Skip to main content
LanceDB provides a seamless integration with PyTorch for training and inference. This allows you to use LanceDB as a backend for your PyTorch models, and to use PyTorch for training and inference. You can use LanceDB to store your data, and PyTorch to train your models.

Quickstart

The Table class in LanceDB implements a contract for a PyTorch Dataset. This means you can simply use a LanceDB table in a PyTorch dataloader directly.
import lancedb
import torch
import pyarrow as pa

mem_db = lancedb.connect("memory://")
table = mem_db.create_table("test_table", pa.table({"a": range(1000)}))
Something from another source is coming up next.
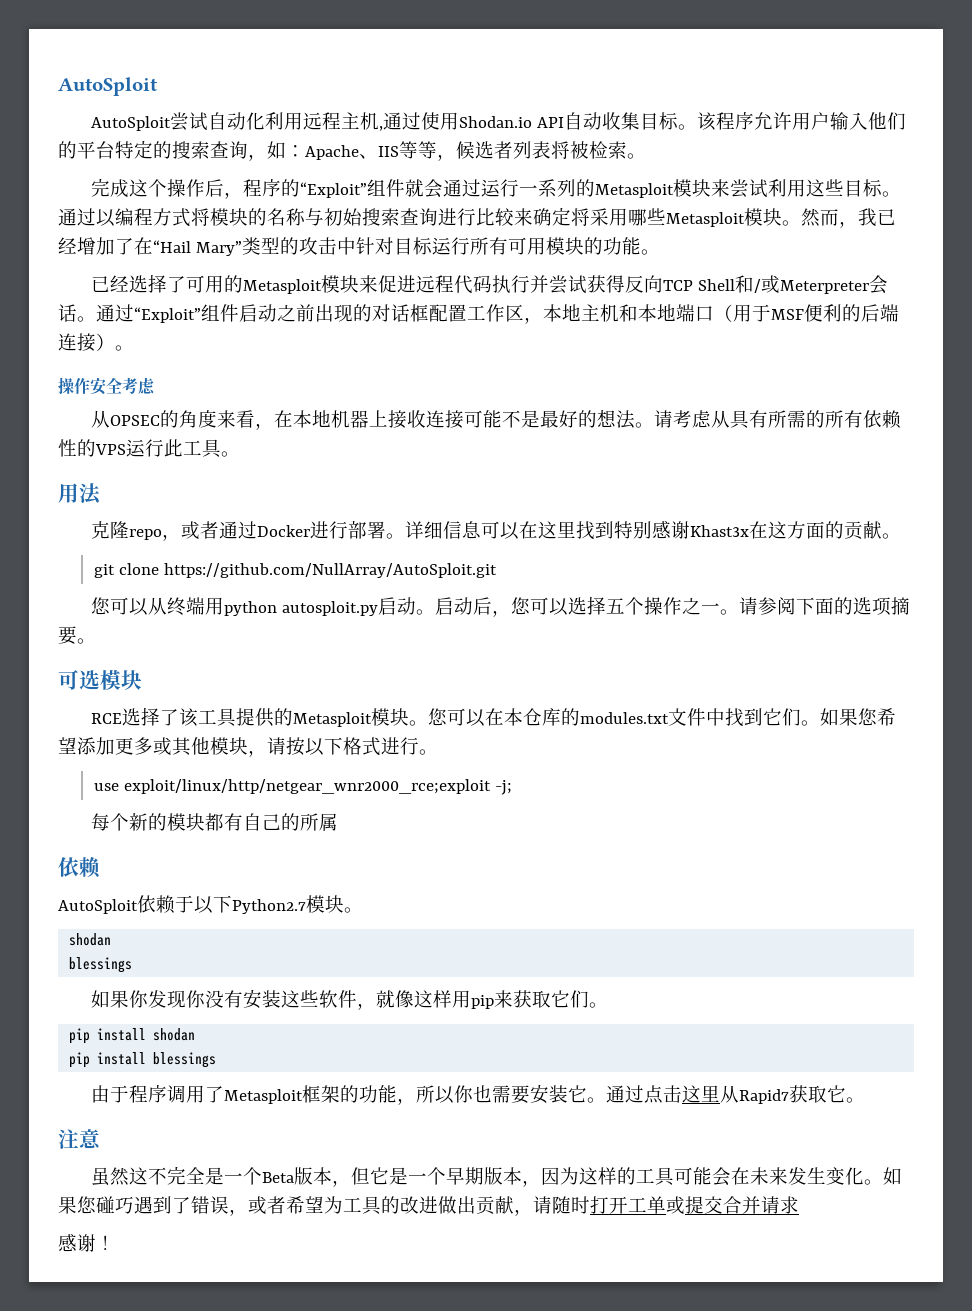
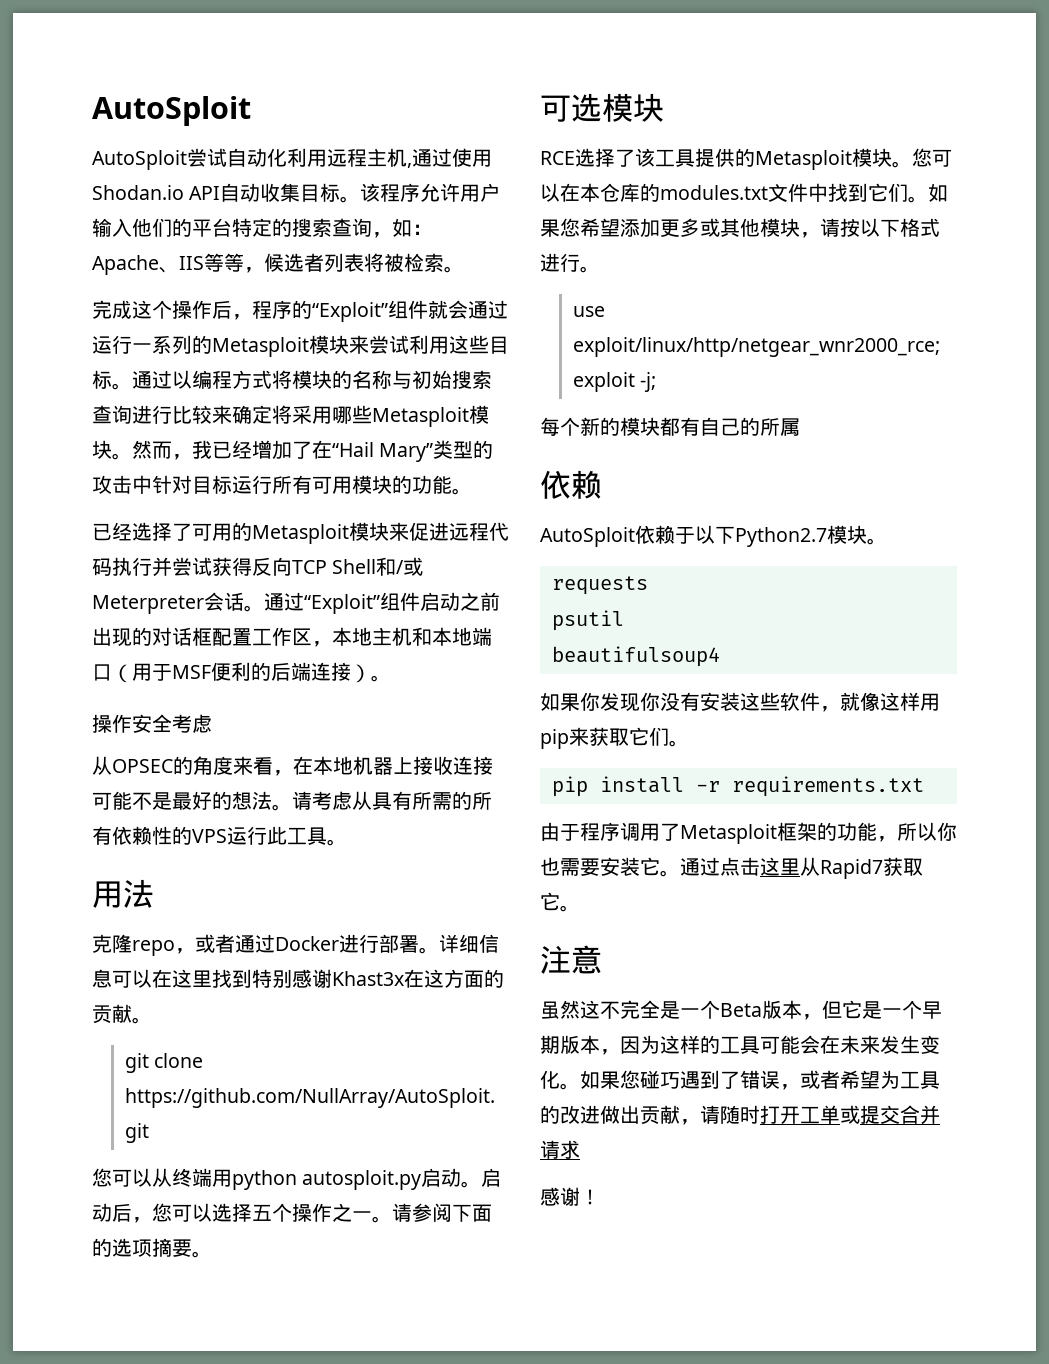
[69,933,112,946] [69,957,133,973] shodan // blessings -> [551,576,648,595] [551,610,624,631] [551,646,720,667] requests // psutil // beautifulsoup4
[153,1028,196,1041] [69,1052,217,1068] shodan // pip install blessings -> [695,776,924,797] -r requirements.txt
# Any LanceDB table can be used as a PyTorch Dataset
dataloader = torch.utils.data.DataLoader(
    table, batch_size=1024, shuffle=True
)

for batch in dataloader:
    print(batch)
Although the Table class in LanceDB implements the torch.utils.data.Dataset interface, you’ll most likely find that using a table Permutation is more efficient for training.

Selecting columns

By default, the Table class will return all columns in the table when used as input to PyTorch. If you only need a subset of columns, you can significantly reduce your I/O requirements by selecting only the columns you need.
from lancedb.permutation import Permutation

permutation = Permutation.identity(table).select_columns(["id", "prompt"])
dataloader = torch.utils.data.DataLoader(
    permutation, batch_size=1024, shuffle=True
)

for batch in dataloader:
    print(batch.schema)